__ACTIVITY__. Lower down are entries containing pictures. Copy exactly, without those pictures, the lines from the line with "[398,207,469,217] nucleic acid" through the line with "(197, 338) none".

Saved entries
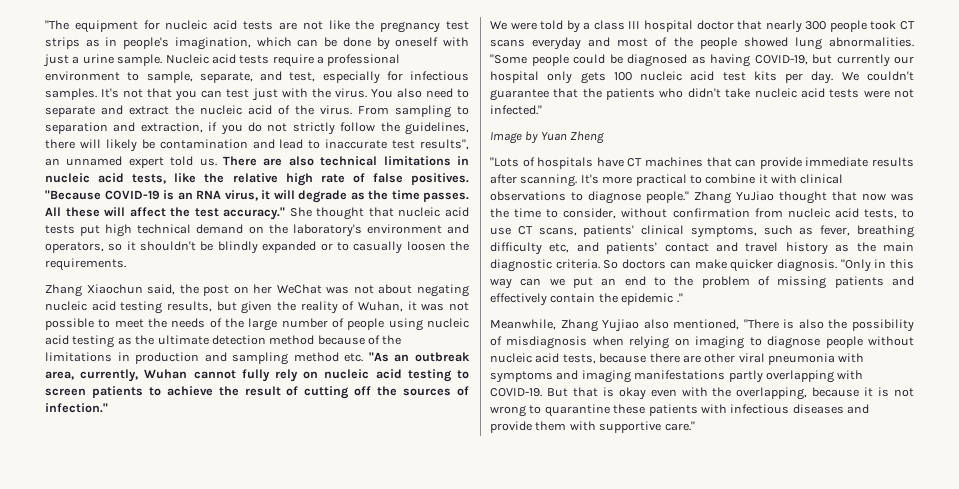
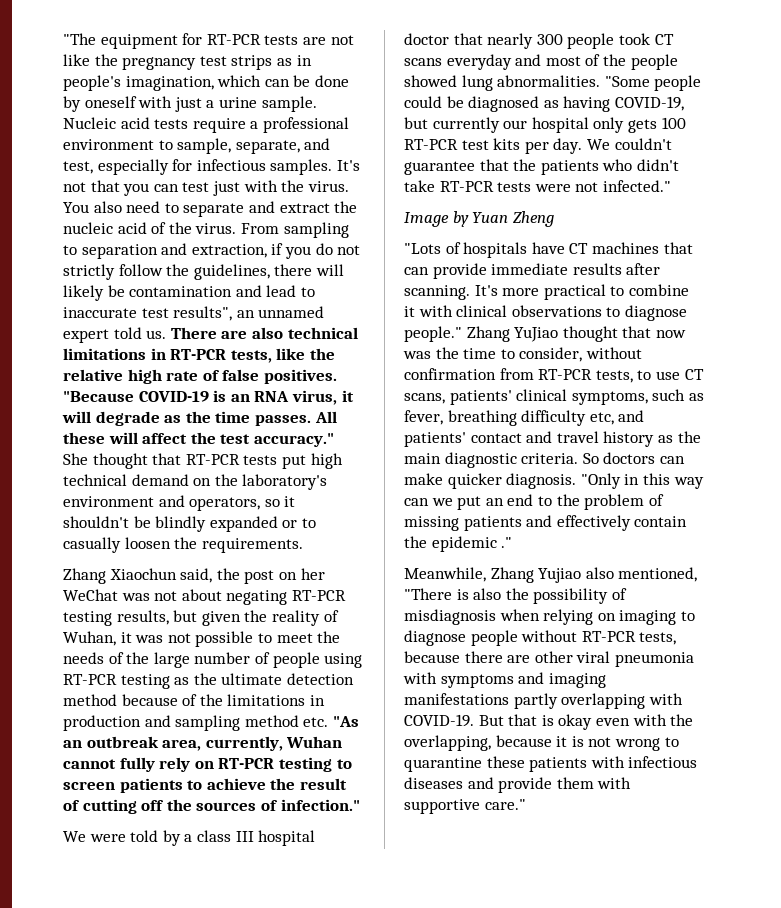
[165,20,238,30] nucleic acid -> [206,34,261,45] RT-PCR
[45,173,125,183] nucleic acid -> [170,349,227,360] RT-PCR
[398,207,469,217] nucleic acid -> [185,454,240,465] RT-PCR
[45,301,116,311] nucleic acid -> [291,590,346,601] RT-PCR
[426,318,469,328] [45,335,69,345] nucleic acid -> [63,674,117,685] RT-PCR
[324,369,402,379] nucleic acid -> [218,758,275,769] RT-PCR
[640,71,715,81] nucleic acid -> [404,139,458,150] RT-PCR
[754,88,825,98] nucleic acid -> [439,181,494,192] RT-PCR
[787,208,859,218] nucleic acid -> [538,369,593,380] RT-PCR
[490,353,560,363] nucleic acid -> [581,631,636,642] RT-PCR

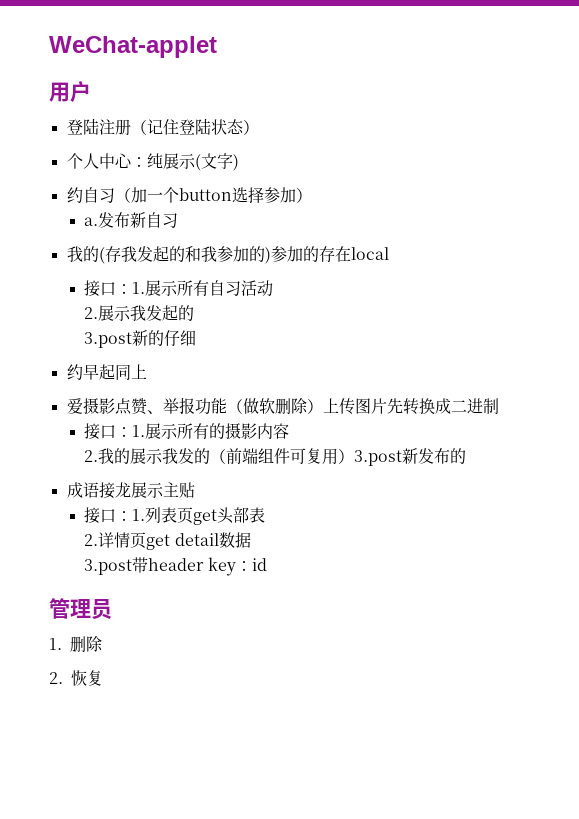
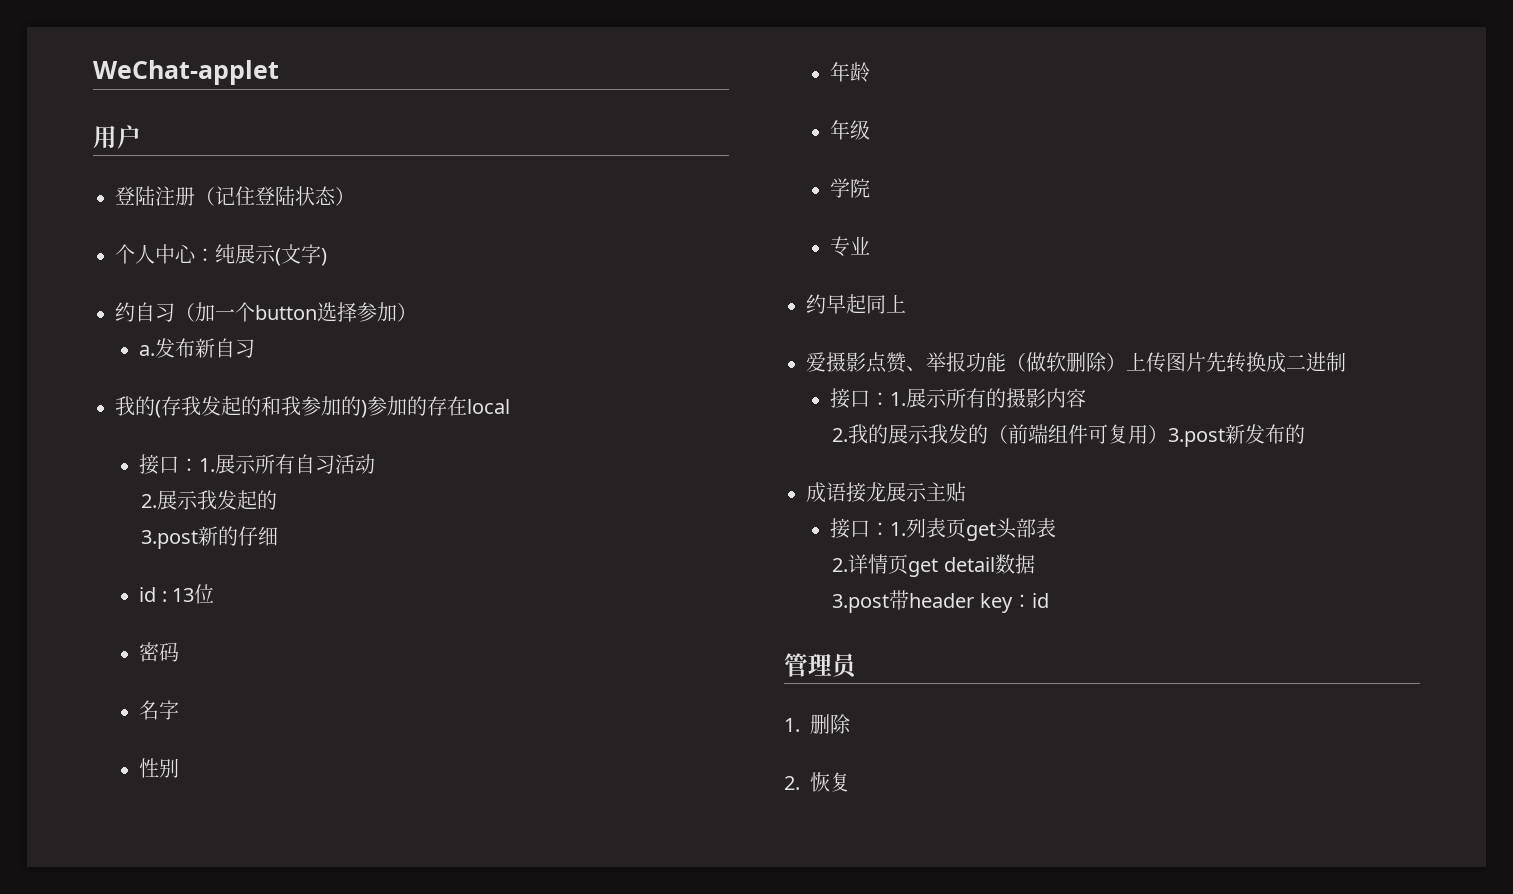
(197, 338) none -> [139,584,214,604] [139,642,180,662] [139,700,180,720] [139,758,180,778] [830,62,871,83] [830,120,871,140] [830,178,871,198] [830,236,871,257] // id : 13位 // 密码 // 名字 // 性别 // 年龄 // 年级 // 学院 // 专业

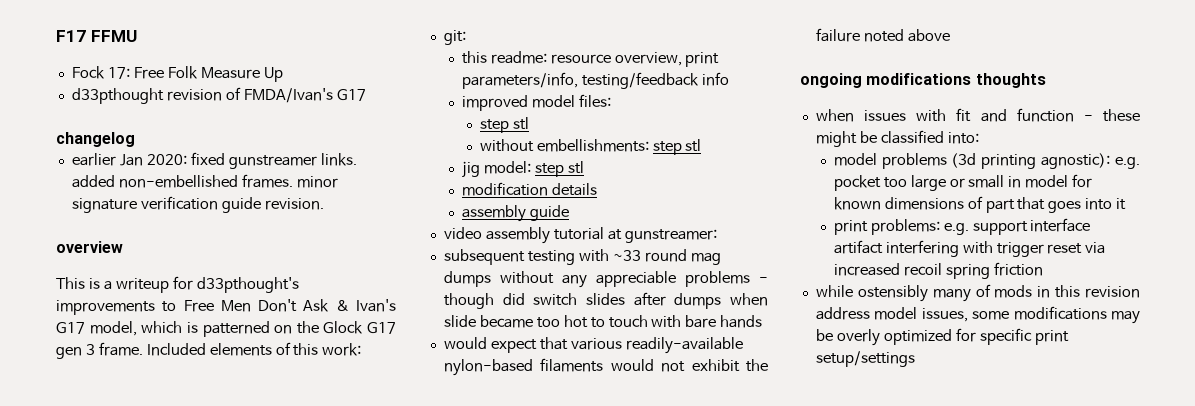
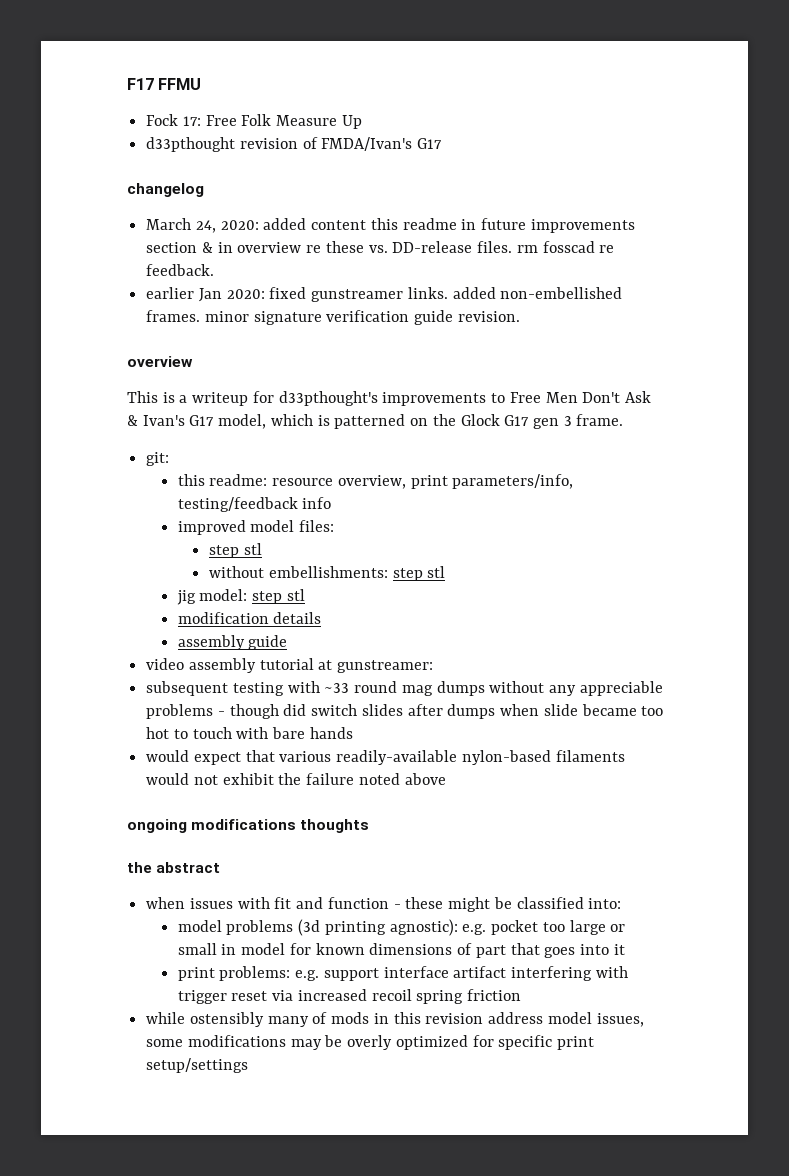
(135, 139) none -> [146,218,635,233] [146,241,615,253] [146,264,215,276] // March 24, 2020: added content this readme in future improvements section & in overview re these vs. DD-release files. rm fosscad re feedback.
[146,342,362,356] Included elements of this work: -> (624, 420) none
(1046, 80) none -> [127,862,221,873] // the abstract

__YOUR SOLUTION__.
[398,207,469,217] nucleic acid -> [185,454,240,465] RT-PCR
[45,301,116,311] nucleic acid -> [291,590,346,601] RT-PCR
[426,318,469,328] [45,335,69,345] nucleic acid -> [63,674,117,685] RT-PCR
[324,369,402,379] nucleic acid -> [218,758,275,769] RT-PCR
[640,71,715,81] nucleic acid -> [404,139,458,150] RT-PCR
[754,88,825,98] nucleic acid -> [439,181,494,192] RT-PCR
[787,208,859,218] nucleic acid -> [538,369,593,380] RT-PCR
[490,353,560,363] nucleic acid -> [581,631,636,642] RT-PCR

(197, 338) none -> [139,584,214,604] [139,642,180,662] [139,700,180,720] [139,758,180,778] [830,62,871,83] [830,120,871,140] [830,178,871,198] [830,236,871,257] // id : 13位 // 密码 // 名字 // 性别 // 年龄 // 年级 // 学院 // 专业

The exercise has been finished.